__Data excerpts__
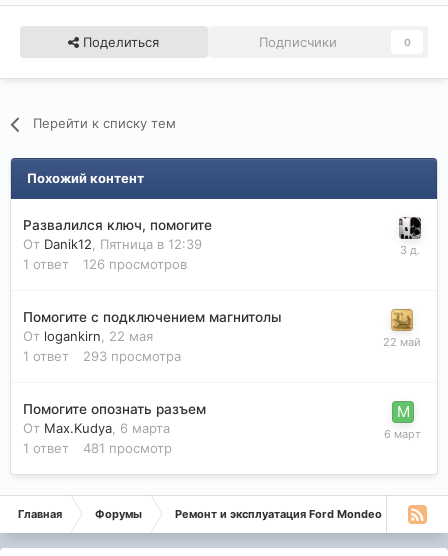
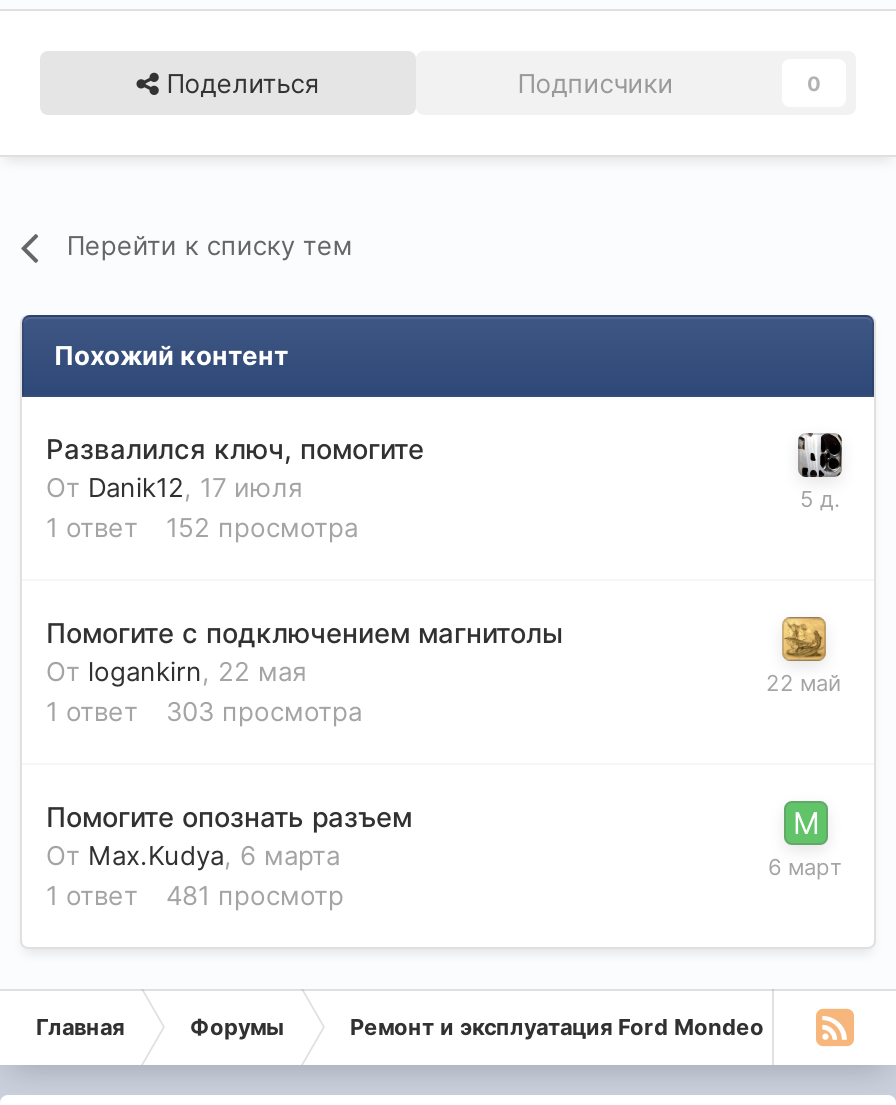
- От Danik12, Пятница в 12:39
+ От Danik12, 17 июля

- 1 ответ 126 просмотров
+ 1 ответ 152 просмотра

- 1 ответ 293 просмотра
+ 1 ответ 303 просмотра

__What the task requires__
Provide only the count of lines above in which the word "просмотра" occurs.

__Solution for this exercise__
3